** Exercise instructions **
Go through each line of the entries below and tally those containing the string "font"; give only the total.

(Front-end code edit data)
————

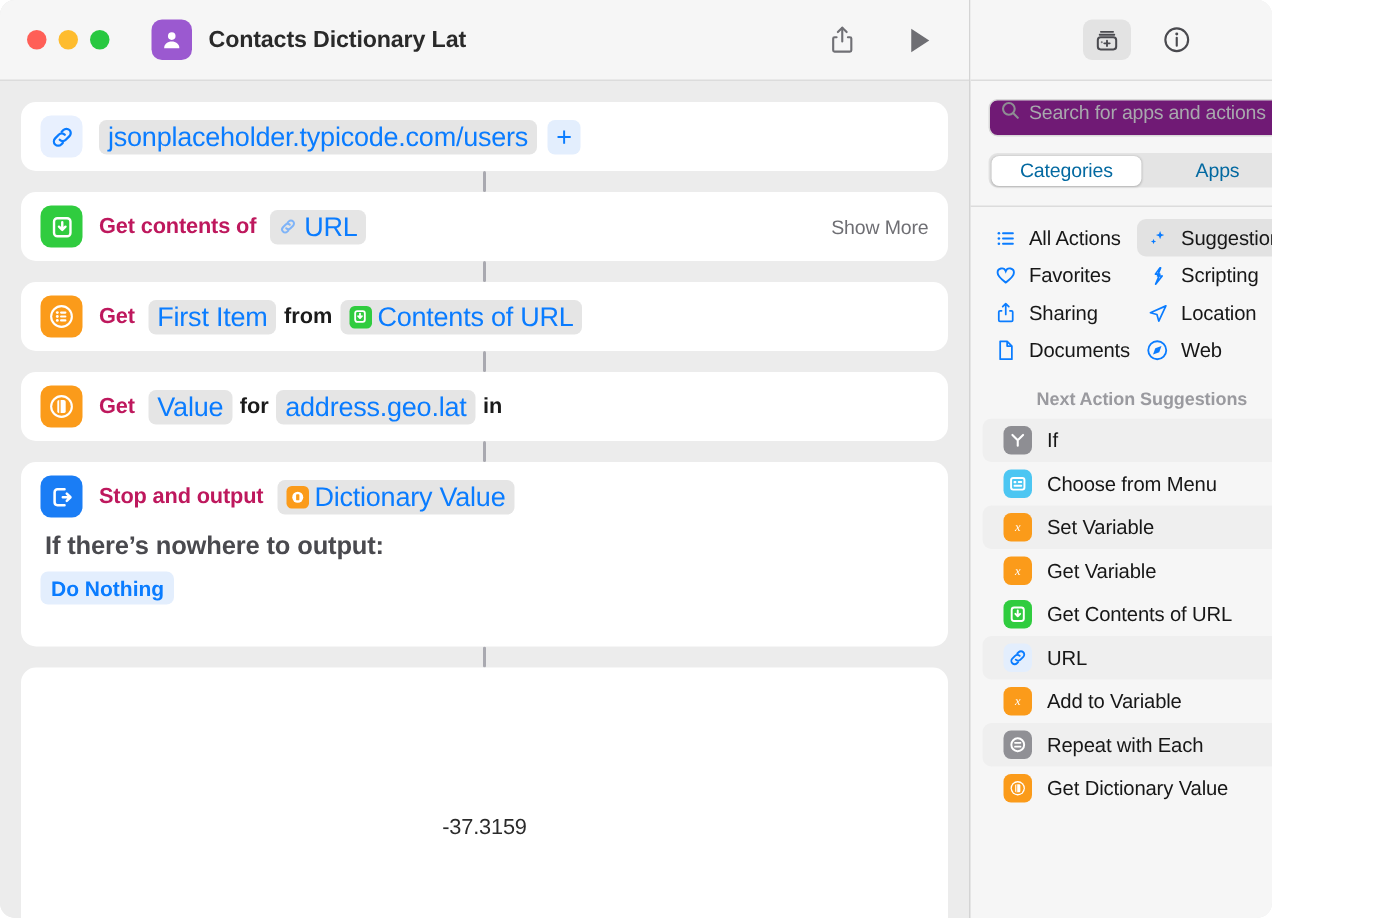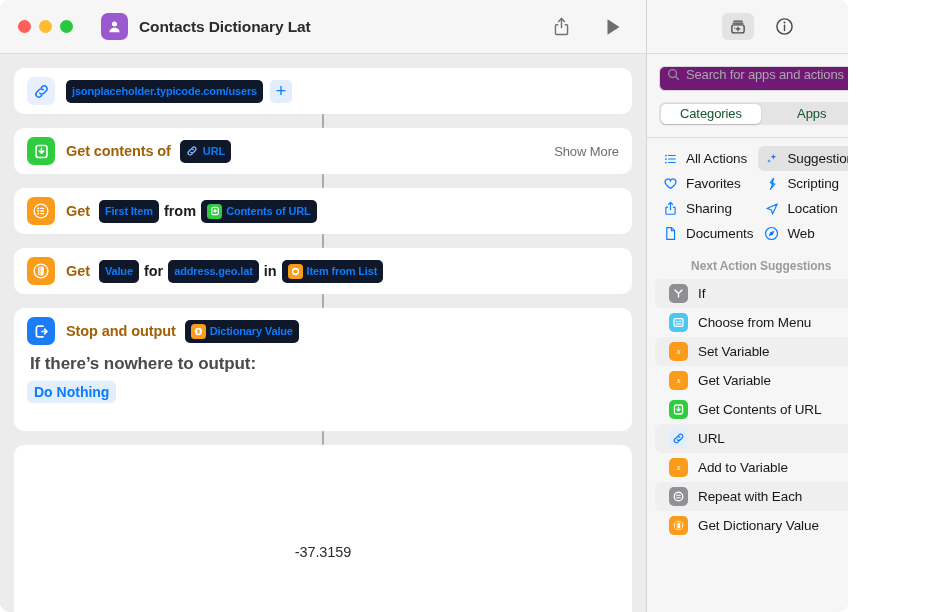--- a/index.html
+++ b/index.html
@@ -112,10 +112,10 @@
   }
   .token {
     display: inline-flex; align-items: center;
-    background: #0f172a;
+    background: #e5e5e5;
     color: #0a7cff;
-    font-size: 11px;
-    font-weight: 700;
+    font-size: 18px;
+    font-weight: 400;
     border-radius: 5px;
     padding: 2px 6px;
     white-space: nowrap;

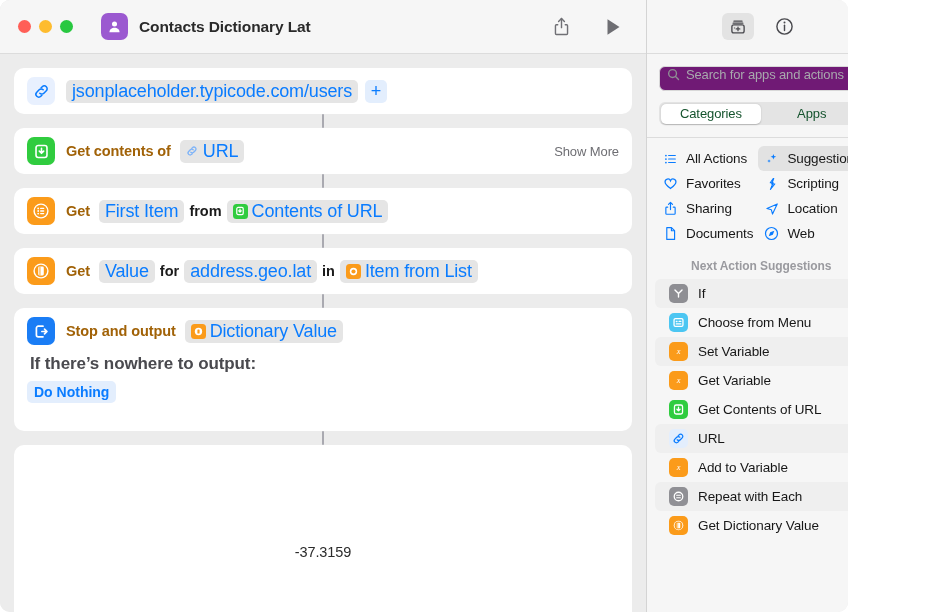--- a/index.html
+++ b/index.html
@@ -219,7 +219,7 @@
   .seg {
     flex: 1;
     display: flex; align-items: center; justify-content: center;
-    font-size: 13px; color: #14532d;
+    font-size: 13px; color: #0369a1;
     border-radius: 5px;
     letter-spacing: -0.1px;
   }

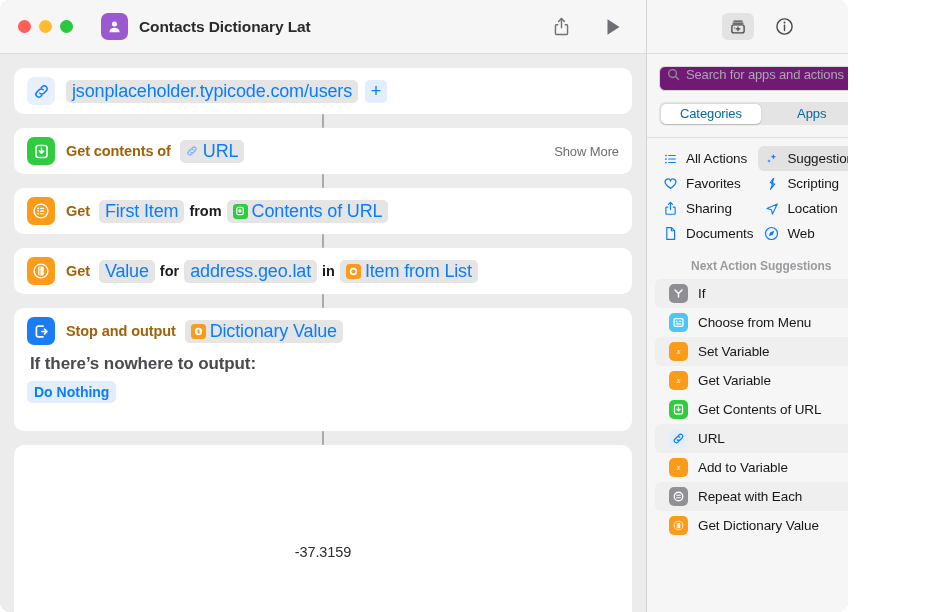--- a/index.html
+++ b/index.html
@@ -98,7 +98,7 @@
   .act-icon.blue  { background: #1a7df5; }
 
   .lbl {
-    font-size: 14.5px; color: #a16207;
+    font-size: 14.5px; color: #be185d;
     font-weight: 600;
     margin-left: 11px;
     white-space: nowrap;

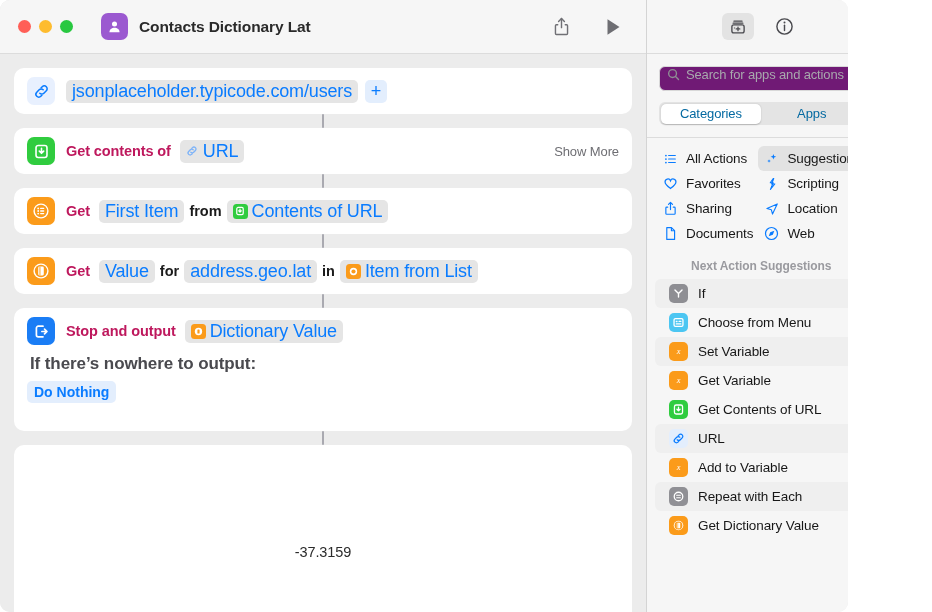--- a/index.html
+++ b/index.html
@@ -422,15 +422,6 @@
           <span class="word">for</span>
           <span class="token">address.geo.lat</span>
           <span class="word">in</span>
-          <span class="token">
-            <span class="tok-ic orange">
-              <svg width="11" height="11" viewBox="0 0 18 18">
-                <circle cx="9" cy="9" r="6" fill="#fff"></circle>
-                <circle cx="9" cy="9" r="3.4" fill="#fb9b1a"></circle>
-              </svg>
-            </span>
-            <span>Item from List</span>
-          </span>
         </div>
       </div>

————

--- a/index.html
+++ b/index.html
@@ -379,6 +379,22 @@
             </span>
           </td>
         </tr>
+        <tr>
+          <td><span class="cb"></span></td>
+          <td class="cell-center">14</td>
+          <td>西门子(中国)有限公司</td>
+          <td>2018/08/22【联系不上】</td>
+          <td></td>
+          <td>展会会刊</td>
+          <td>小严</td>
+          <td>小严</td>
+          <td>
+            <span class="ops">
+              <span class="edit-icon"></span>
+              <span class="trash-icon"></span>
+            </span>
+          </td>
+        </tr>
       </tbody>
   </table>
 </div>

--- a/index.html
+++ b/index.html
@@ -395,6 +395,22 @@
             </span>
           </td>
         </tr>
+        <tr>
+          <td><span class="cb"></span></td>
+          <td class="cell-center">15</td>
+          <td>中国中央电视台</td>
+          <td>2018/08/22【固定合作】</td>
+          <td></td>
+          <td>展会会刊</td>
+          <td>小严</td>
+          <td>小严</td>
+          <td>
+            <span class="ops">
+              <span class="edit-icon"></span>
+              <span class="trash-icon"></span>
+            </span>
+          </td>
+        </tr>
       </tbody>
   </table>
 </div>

————

** Exercise response **
9